**WORK TASK**
Exact copies of all the lines below are wanted, without a single picture.

Change listing data:
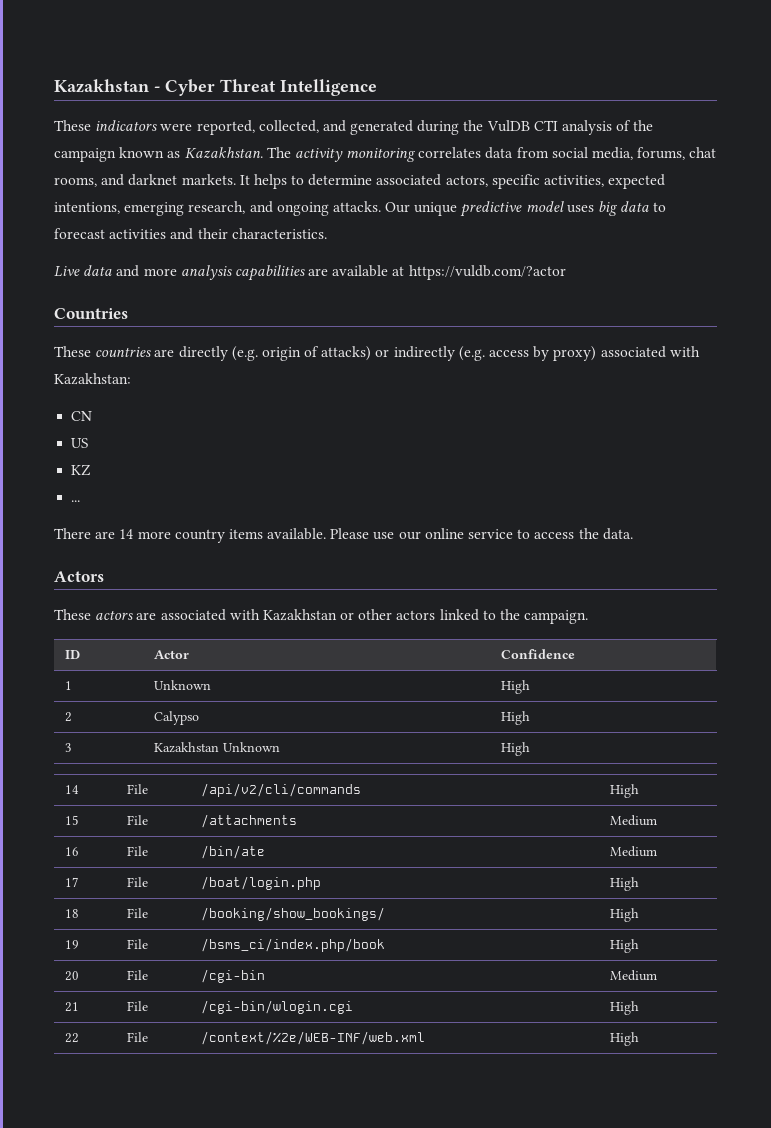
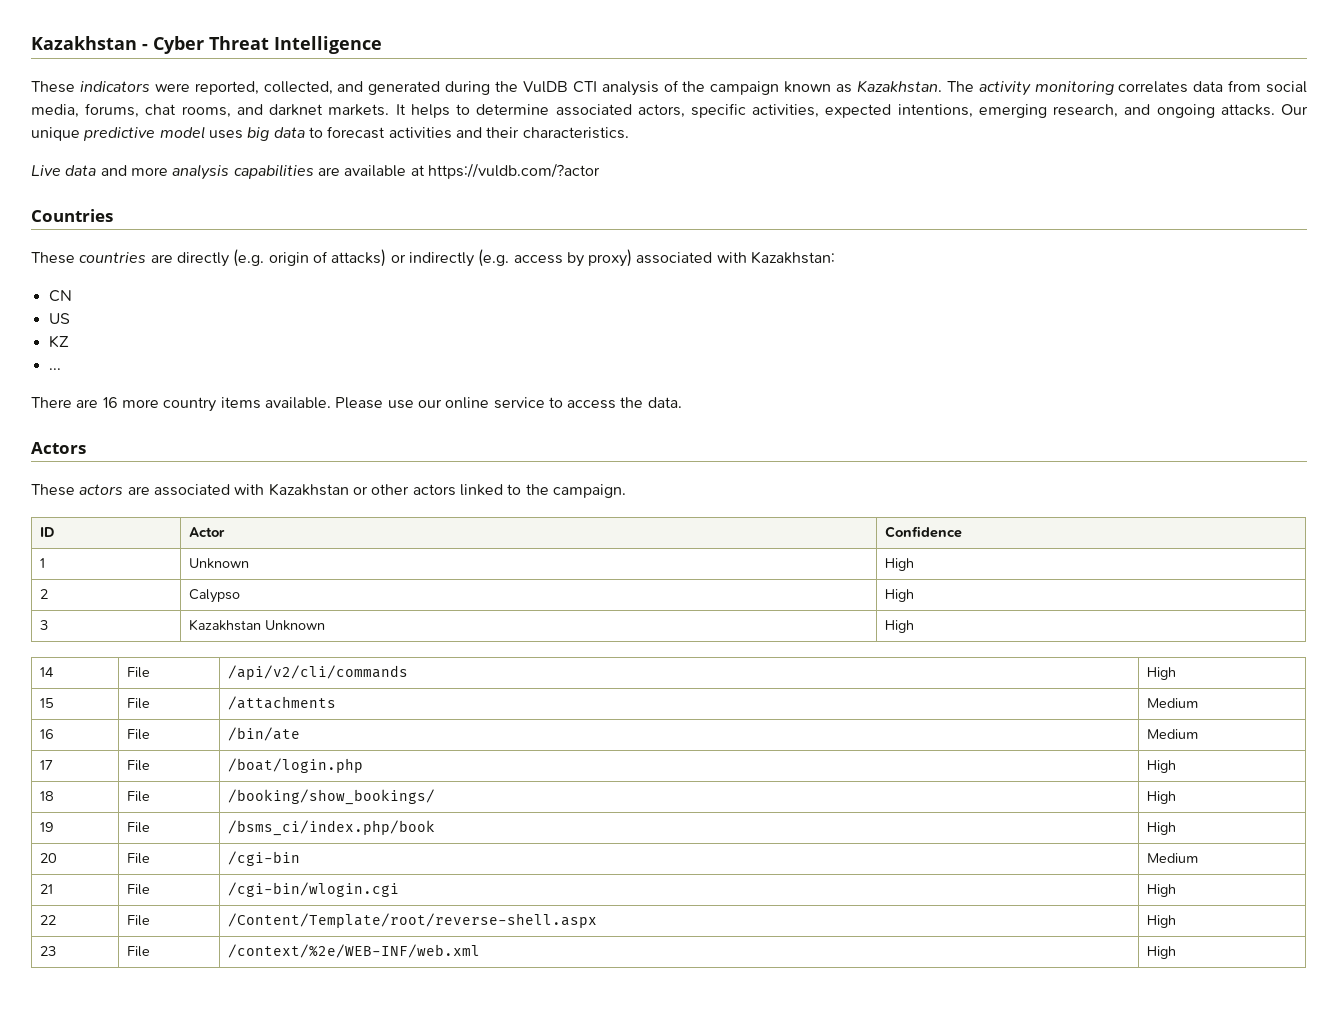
- There are 14 more country items available.
+ There are 16 more country items available.
- 22 | File | /context/%2e/WEB-INF/web.xml | High
+ 22 | File | /Content/Template/root/reverse-shell.aspx | High
+ 23 | File | /context/%2e/WEB-INF/web.xml | High

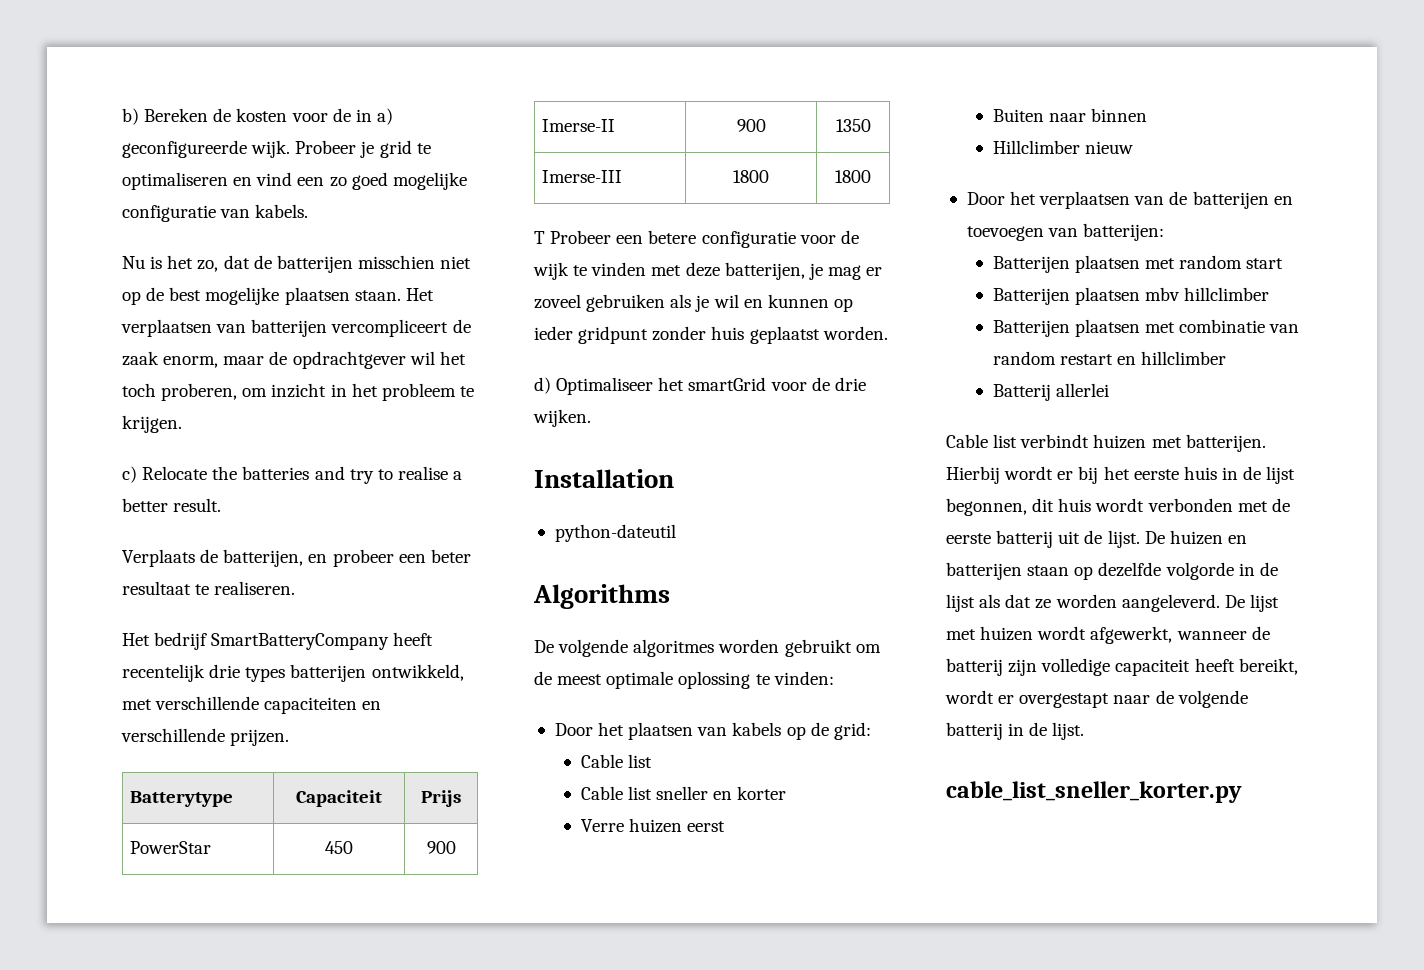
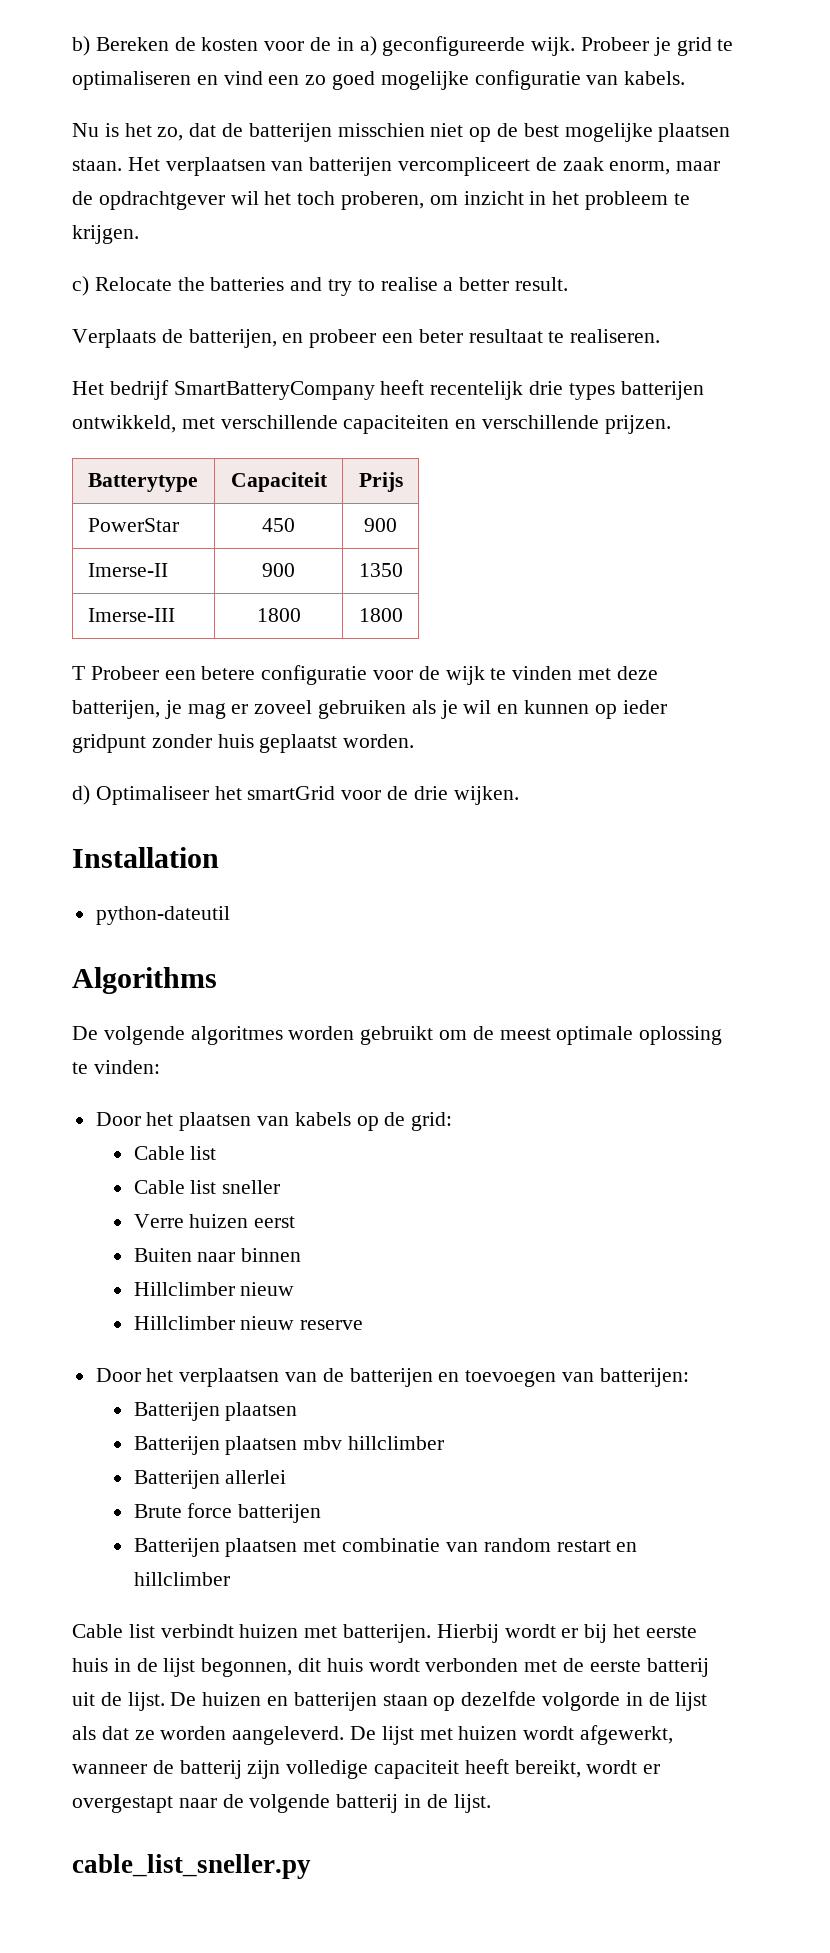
- Cable list sneller en korter
+ Cable list sneller
+ Hillclimber nieuw reserve
  Door het verplaatsen van de batterijen en toevoegen van batterijen:
- Batterijen plaatsen met random start
+ Batterijen plaatsen
+ Batterijen allerlei
+ Brute force batterijen
- Batterij allerlei
- cable_list_sneller_korter.py
+ cable_list_sneller.py

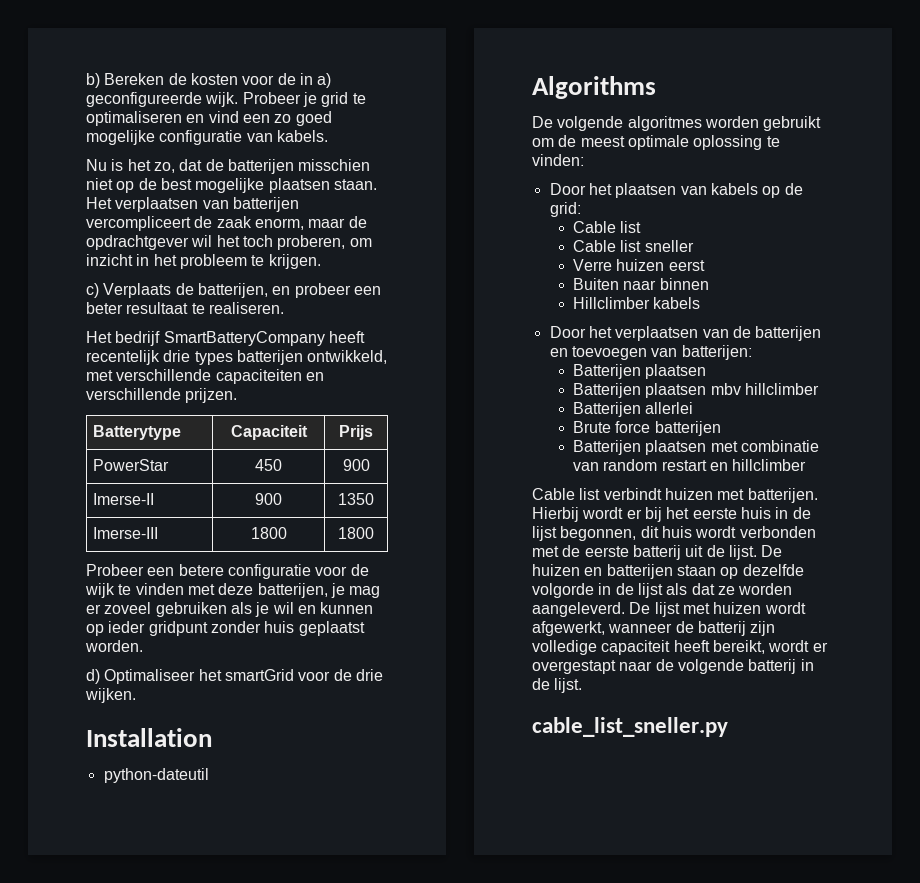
- c) Relocate the batteries and try to realise a better result.
- Verplaats de batterijen, en probeer een beter resultaat te realiseren.
+ c) Verplaats de batterijen, en probeer een beter resultaat te realiseren.
- T Probeer een betere configuratie voor de wijk te vinden met deze batterijen, je mag er zoveel gebruiken als je wil en kunnen op ieder gridpunt zonder huis geplaatst worden.
+ Probeer een betere configuratie voor de wijk te vinden met deze batterijen, je mag er zoveel gebruiken als je wil en kunnen op ieder gridpunt zonder huis geplaatst worden.
  Buiten naar binnen
- Hillclimber nieuw
- Hillclimber nieuw reserve
+ Hillclimber kabels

**WRITTEN REPLY**
- There are 14 more country items available.
+ There are 16 more country items available.
- 22 | File | /context/%2e/WEB-INF/web.xml | High
+ 22 | File | /Content/Template/root/reverse-shell.aspx | High
+ 23 | File | /context/%2e/WEB-INF/web.xml | High

- Cable list sneller en korter
+ Cable list sneller
+ Hillclimber nieuw reserve
  Door het verplaatsen van de batterijen en toevoegen van batterijen:
- Batterijen plaatsen met random start
+ Batterijen plaatsen
+ Batterijen allerlei
+ Brute force batterijen
- Batterij allerlei
- cable_list_sneller_korter.py
+ cable_list_sneller.py

- c) Relocate the batteries and try to realise a better result.
- Verplaats de batterijen, en probeer een beter resultaat te realiseren.
+ c) Verplaats de batterijen, en probeer een beter resultaat te realiseren.
- T Probeer een betere configuratie voor de wijk te vinden met deze batterijen, je mag er zoveel gebruiken als je wil en kunnen op ieder gridpunt zonder huis geplaatst worden.
+ Probeer een betere configuratie voor de wijk te vinden met deze batterijen, je mag er zoveel gebruiken als je wil en kunnen op ieder gridpunt zonder huis geplaatst worden.
  Buiten naar binnen
- Hillclimber nieuw
- Hillclimber nieuw reserve
+ Hillclimber kabels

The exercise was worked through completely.